I think one of the 'predictions' was an earthquake in CA at 2am....no quake that I've heard of...If I saw any zombies on my way to work I was going to turn around and call in sick...no zombies...so here I am at work...darn!


----------



## SampleMM (May 21, 2011)

Well geez, I guess I shouldn't bother cleaning my house today since it won't matter at 6:00 PM........now is that EST?


----------



## Sonya (May 21, 2011)

I've been harping on my husband to cut our grass and he claimed he was waiting until this evening in case the world ends...lol...I've heard many excuses for his procrastination, but this was a first!


----------



## HGFarm (May 21, 2011)

LMAO!!!!!!!!!!!! Oh you guys are all crackin' me up!!! Yesterday as folks were leaving work, I told them I didnt know if I should tell them to 'have a nice weekend' or 'see you Monday' in case neither applied LOL

Yes, same guy did this crap in 1994 and probably scammed a bunch of money from folks then. I dont understand the concept of 'buying' your way into heaven... I dont think that was the point at all. I think there's gonna be a lot of ticked off people on Sunday... and since many have given their life savings to this jerk, they are really gonna be mad when they have to go to the grocery store next week and have no money. That will be end of times- they will starve to death! And my understanding was that he was not giving refunds to folks 'We wont be here'... oh ok.


----------



## Minimor (May 21, 2011)

Wasn't it supposed to be 6 pm in each time zone? 6 pm in Australia passed hours ago and last I heard they hadn't had any huge earthquake strike them yet. Obviously it's not 6 pm here yet, but I'm thinking that if that big earthquake that was supposed to roll around the world hasn't started elsewhere then it's likely not coming here either.


----------



## miniwhinny (May 21, 2011)

Bo-hoo such a stunning lack of zombies. I was looking forward to a little fun today





Wonder what this Camping nutcase has to say now? Only why should he be concerned - he's earned himself a nice little nest egg preying on the fears of the gullable.


----------



## miniwhinny (May 21, 2011)

Minimor said:


> Wasn't it supposed to be 6 pm in each time zone? 6 pm in Australia passed hours ago and last I heard they hadn't had any huge earthquake strike them yet. Obviously it's not 6 pm here yet, but I'm thinking that if that big earthquake that was supposed to roll around the world hasn't started elsewhere then it's likely not coming here either.






YOu're too funny.

Like if there really was such a thing as a god he'd seriously be wearing a Rolex "not yet boys...it's only 5.58pm" HAHAHHAHAHAHAHA


----------



## Jill (May 21, 2011)

SO, there's not a reason to re-watch Zombieland and pay even closer attention the the _32 Rules_?

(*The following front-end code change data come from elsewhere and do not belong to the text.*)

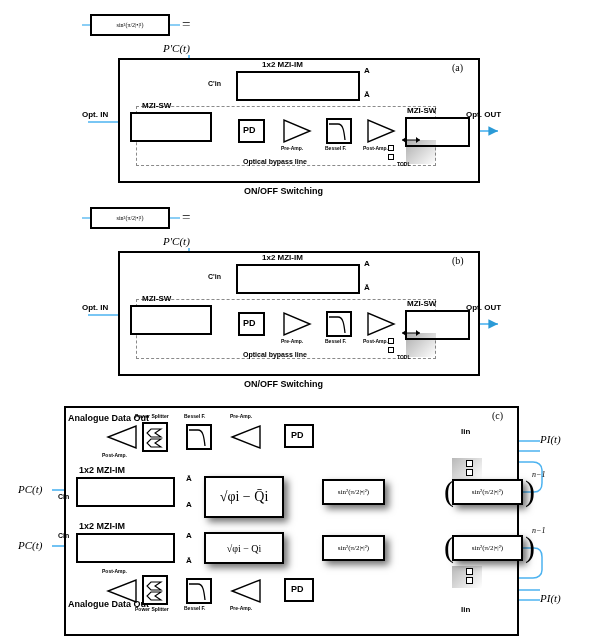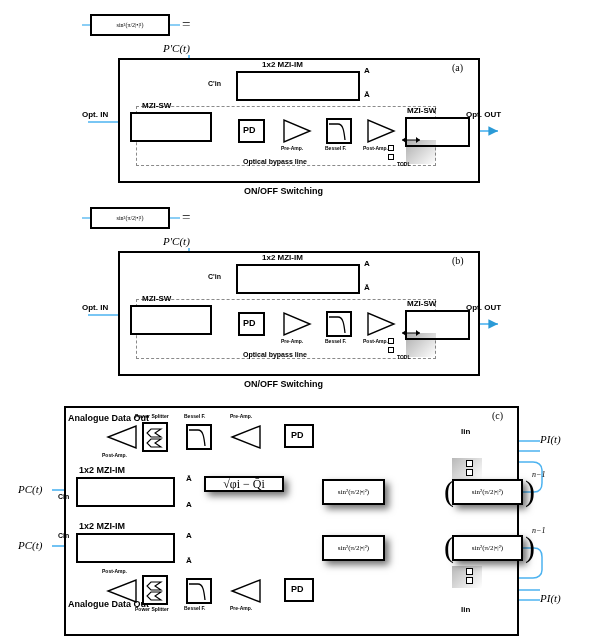--- a/index.html
+++ b/index.html
@@ -469,7 +469,7 @@
   <div class="lbl" style="left:186px;top:531px;font-size:8px;">A</div>
   <div class="lbl" style="left:186px;top:556px;font-size:8px;">Ā</div>
 
-  <div class="sbox" style="left:204px;top:476px;width:80px;height:16px;font-size:12px;">
+  <div class="sbox" style="left:204px;top:476px;width:80px;height:42px;font-size:14px;">
     <span>√φi − Q̄i</span>
   </div>
 

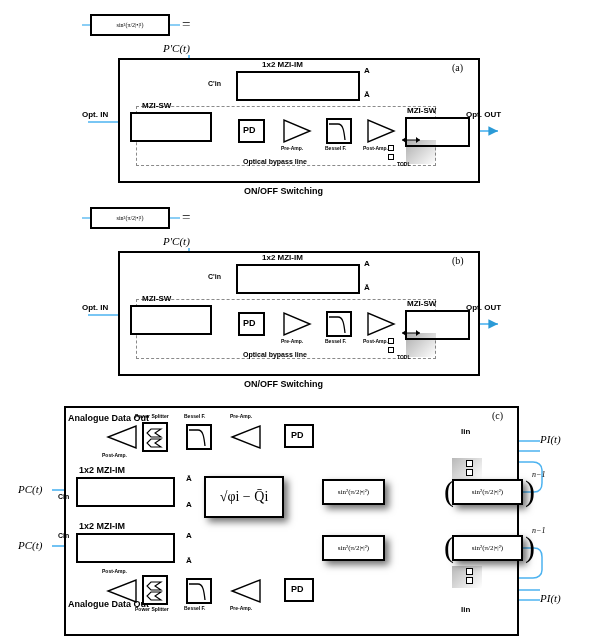--- a/index.html
+++ b/index.html
@@ -472,6 +472,9 @@
   <div class="sbox" style="left:204px;top:476px;width:80px;height:42px;font-size:14px;">
     <span>√φi − Q̄i</span>
   </div>
+  <div class="sbox" style="left:204px;top:532px;width:80px;height:32px;font-size:10px;">
+    <span>√φi − Qi</span>
+  </div>
 
   <div class="sbox" style="left:322px;top:479px;width:63px;height:26px;font-size:7px;">
     <span>sin²(π/2|•|²)</span>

Not to boast or anything, but I'm such a hardcore fan when it comes to zombie movies and I think I'm so well educated in the subject to the point that I could do exceptionally well in the event of a zombie apocalypse!


----------



## miniwhinny (May 21, 2011)

No zombies for you today Jill

but these pictures are funny

http://cosmiclog.msnbc.msn.com/_news/2011/05/21/6690884-left-behind-by-humorgeddon?GT1=43001


----------



## Riverrose28 (May 21, 2011)

Well it's almost 10 PM EST time and I said my confession this morning, asked for forgivness, just in case. But I got left behind, must be one of the sinners left to suffer for the next six months, whatever! Clipped two yearlings today but that didn't cause me to suffer too much, foot hurts a little from getting stepped on. One more yearling to clip tomorrow, maybe thats where the suffering comes in. As for the other posts, I haven't seen any zombies either, except at this time of night some one might think I'm one with the dark circles under my eyes.


----------



## Jill (May 22, 2011)

I am still alive and unraptured. No earthquakes or zombies here either. Good thing as that could have made feeding the horses this morning difficult.


----------



## HGFarm (May 22, 2011)

People are telling rapture jokes like there's no tomorrow...........


----------



## wade3504 (May 22, 2011)

My husband tries to say he really doesn't believe in this stuff but is interested in what people think. Well, I could.t have laughed any harder when he went running to the kids' rooms yesterday at the appointed time to make sure they were still here. He was making fun of his best friend for wondering about it. Wait until I tell his friend about his dash into the bedroom.


----------



## REO (May 22, 2011)

Oh crap, did I miss the end of the world?


----------



## miniwhinny (May 22, 2011)

REO said:


> Oh crap, did I miss the end of the world?


HAHAHAHAHAHHAHAHAHAHA



:rofl


----------



## susanne (May 23, 2011)

.

Actually, the rapture did indeed occur,but nobody on earth qualified.

The earthquakes, floods, fire and other apolocalyptic horrors just came a bit early..guess that Rolex is running a bit fast!


----------